EXERCISE DIRECTIONS: Among the lines below, tally those that contain "width" and respond with the total only.

EXTRACTED ENTRIES:

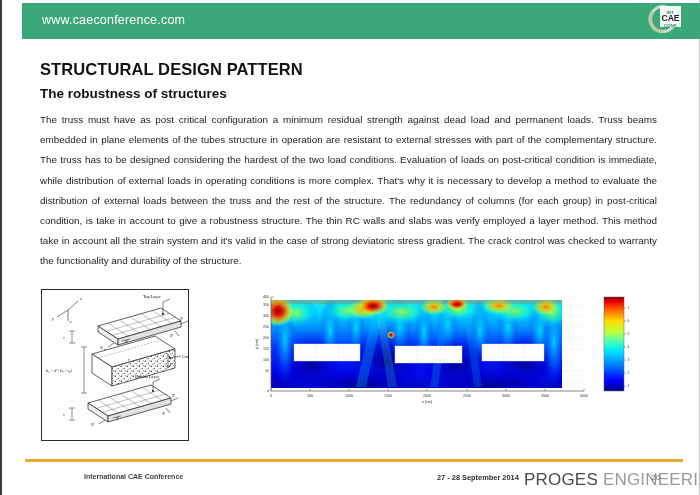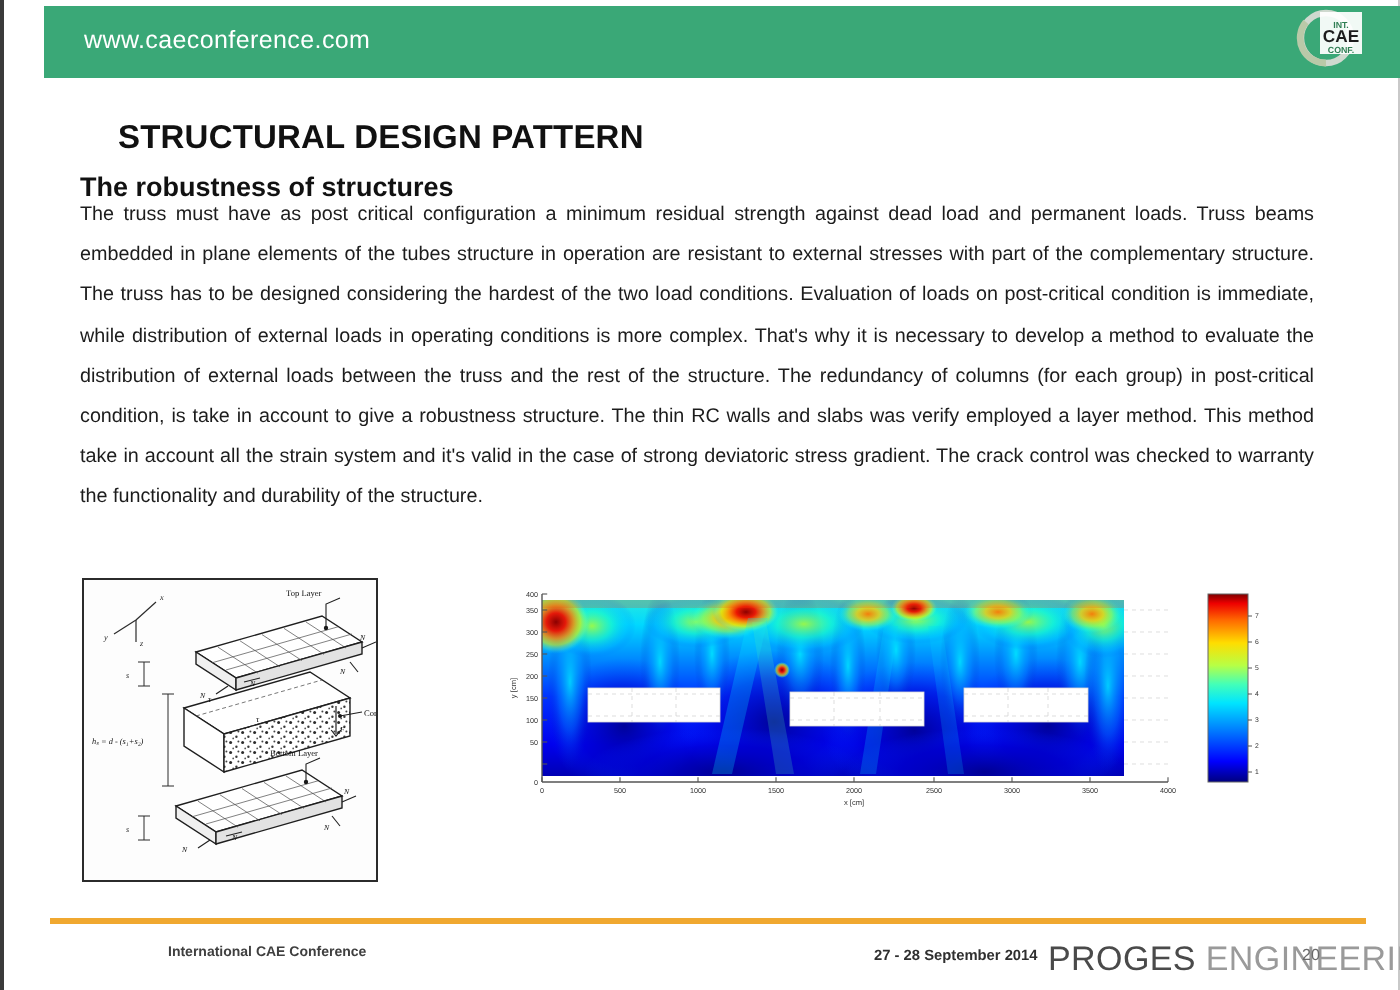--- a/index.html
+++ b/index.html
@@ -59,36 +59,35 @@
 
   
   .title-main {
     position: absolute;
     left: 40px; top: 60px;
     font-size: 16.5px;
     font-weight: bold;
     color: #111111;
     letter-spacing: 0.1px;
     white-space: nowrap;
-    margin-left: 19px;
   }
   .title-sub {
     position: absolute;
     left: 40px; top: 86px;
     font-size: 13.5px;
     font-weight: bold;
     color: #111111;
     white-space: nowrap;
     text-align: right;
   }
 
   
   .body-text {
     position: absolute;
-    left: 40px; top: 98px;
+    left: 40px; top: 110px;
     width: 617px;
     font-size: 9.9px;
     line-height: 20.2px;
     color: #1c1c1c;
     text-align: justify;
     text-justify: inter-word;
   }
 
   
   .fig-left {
--
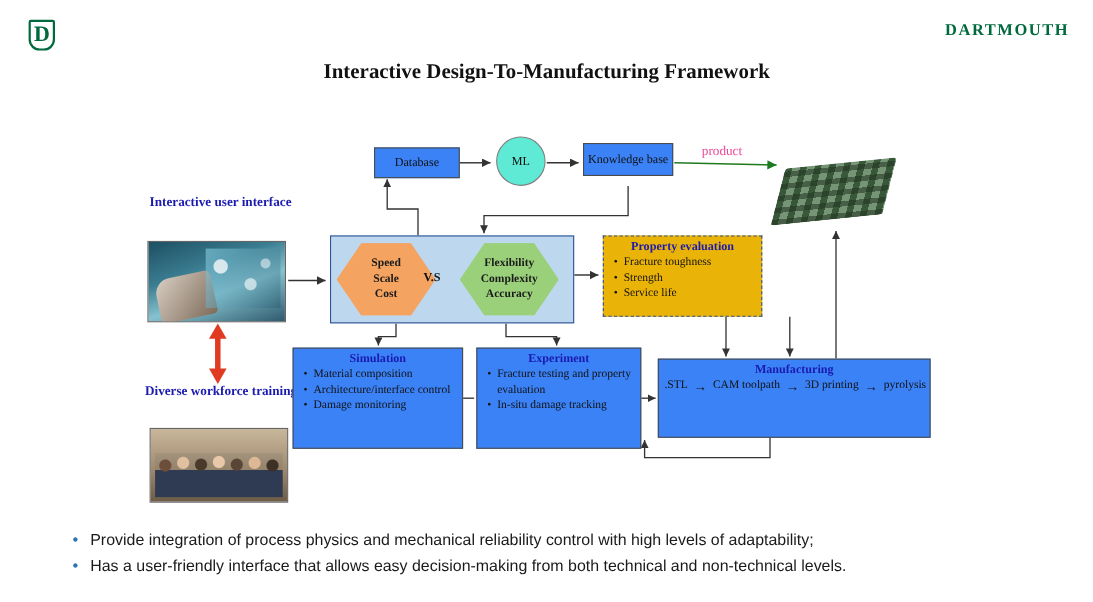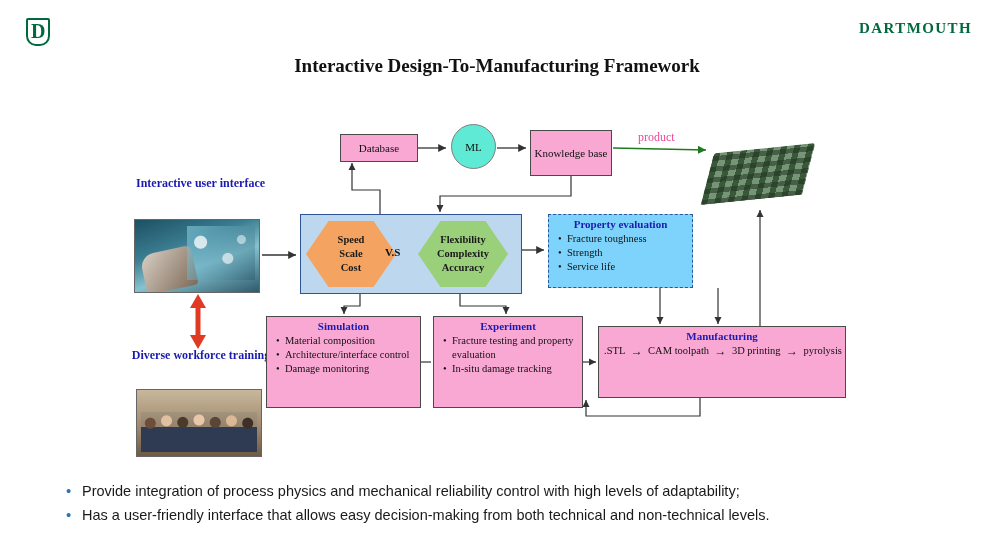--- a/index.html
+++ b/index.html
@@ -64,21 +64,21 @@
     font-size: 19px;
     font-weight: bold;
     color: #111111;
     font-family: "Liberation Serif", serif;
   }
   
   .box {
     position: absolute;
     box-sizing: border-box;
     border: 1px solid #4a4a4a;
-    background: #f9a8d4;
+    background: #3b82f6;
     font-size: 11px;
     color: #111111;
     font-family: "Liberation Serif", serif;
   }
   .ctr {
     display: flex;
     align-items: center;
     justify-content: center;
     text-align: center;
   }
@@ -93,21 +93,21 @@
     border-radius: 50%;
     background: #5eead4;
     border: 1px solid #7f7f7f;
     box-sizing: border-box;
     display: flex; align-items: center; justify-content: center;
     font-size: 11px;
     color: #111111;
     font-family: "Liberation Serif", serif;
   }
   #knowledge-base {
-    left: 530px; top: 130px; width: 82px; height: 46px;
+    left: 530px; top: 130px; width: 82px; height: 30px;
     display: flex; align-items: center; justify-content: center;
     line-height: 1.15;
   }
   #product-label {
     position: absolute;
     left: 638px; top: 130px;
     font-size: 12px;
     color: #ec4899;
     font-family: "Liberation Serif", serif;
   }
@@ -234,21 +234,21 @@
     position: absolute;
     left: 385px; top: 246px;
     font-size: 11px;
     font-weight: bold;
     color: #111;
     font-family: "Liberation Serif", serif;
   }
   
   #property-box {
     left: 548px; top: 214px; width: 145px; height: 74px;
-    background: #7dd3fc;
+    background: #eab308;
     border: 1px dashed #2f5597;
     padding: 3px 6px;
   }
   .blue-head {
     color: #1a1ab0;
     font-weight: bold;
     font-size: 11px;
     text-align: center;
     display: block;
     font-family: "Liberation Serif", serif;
* * *
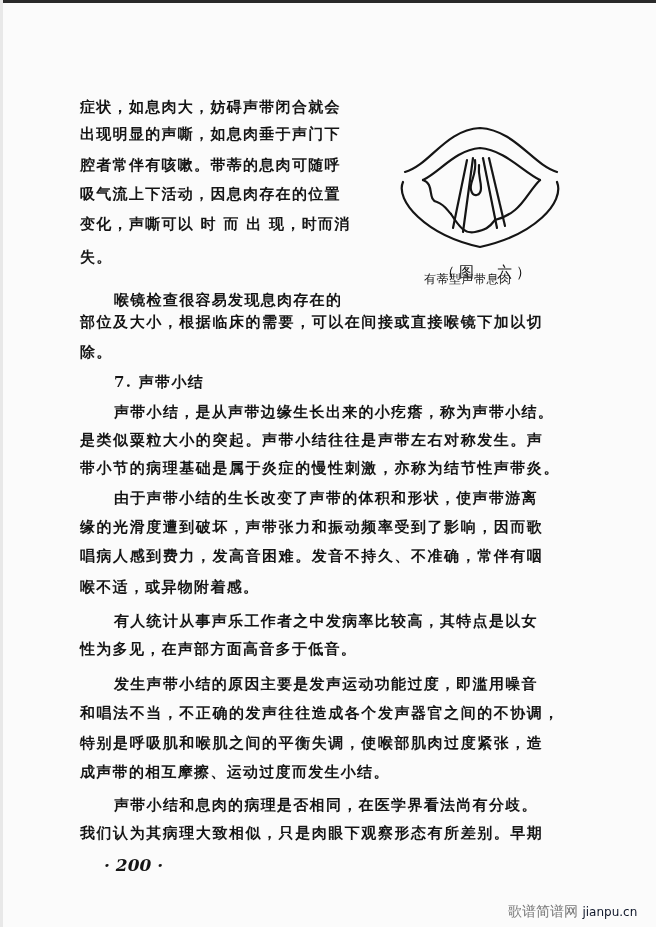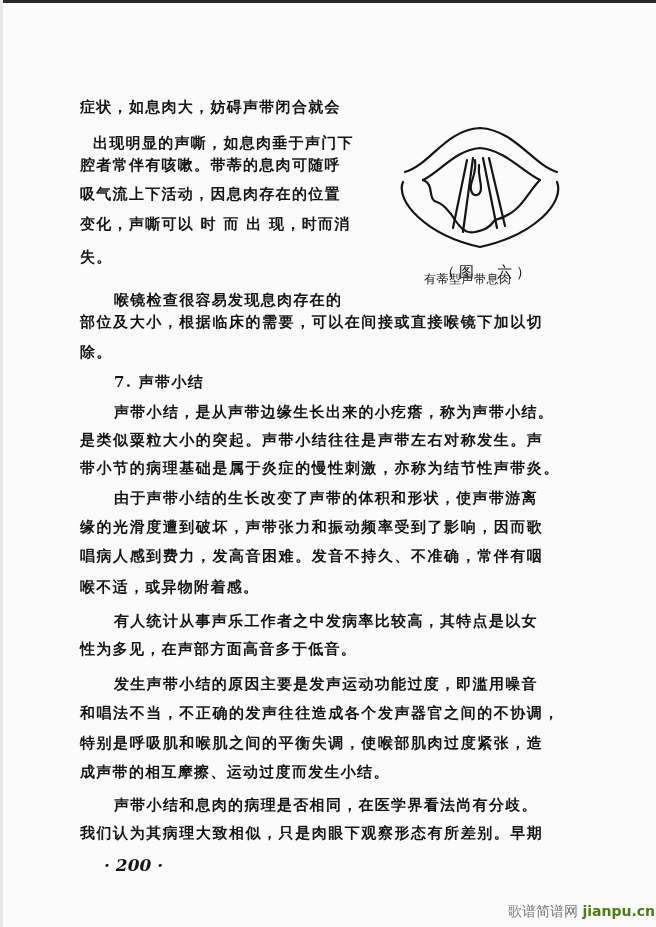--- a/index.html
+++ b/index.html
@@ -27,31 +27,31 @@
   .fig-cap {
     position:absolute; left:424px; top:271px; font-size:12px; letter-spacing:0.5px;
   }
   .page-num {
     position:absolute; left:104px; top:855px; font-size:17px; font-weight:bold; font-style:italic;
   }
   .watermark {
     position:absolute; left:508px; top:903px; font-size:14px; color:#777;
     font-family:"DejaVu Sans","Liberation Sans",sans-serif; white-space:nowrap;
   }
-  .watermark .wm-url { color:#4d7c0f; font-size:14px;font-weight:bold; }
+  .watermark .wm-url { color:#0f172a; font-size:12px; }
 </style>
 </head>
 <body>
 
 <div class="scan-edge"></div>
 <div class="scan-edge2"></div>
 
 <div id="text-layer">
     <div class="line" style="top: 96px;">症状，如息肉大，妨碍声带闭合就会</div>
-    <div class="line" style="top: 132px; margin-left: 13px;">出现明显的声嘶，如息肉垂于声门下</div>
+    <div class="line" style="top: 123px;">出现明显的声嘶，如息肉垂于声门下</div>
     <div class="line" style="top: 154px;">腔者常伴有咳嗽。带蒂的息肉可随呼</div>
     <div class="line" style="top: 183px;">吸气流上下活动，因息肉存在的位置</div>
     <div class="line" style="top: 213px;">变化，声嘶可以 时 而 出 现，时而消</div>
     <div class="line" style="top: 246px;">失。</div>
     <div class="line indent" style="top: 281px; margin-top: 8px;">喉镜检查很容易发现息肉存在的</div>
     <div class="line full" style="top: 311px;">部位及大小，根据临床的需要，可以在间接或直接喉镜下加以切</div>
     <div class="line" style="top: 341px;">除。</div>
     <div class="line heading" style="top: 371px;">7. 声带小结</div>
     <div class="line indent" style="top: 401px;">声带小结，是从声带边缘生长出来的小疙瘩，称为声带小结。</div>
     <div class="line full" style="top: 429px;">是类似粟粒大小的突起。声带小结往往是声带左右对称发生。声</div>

TASK SOLUTION: 4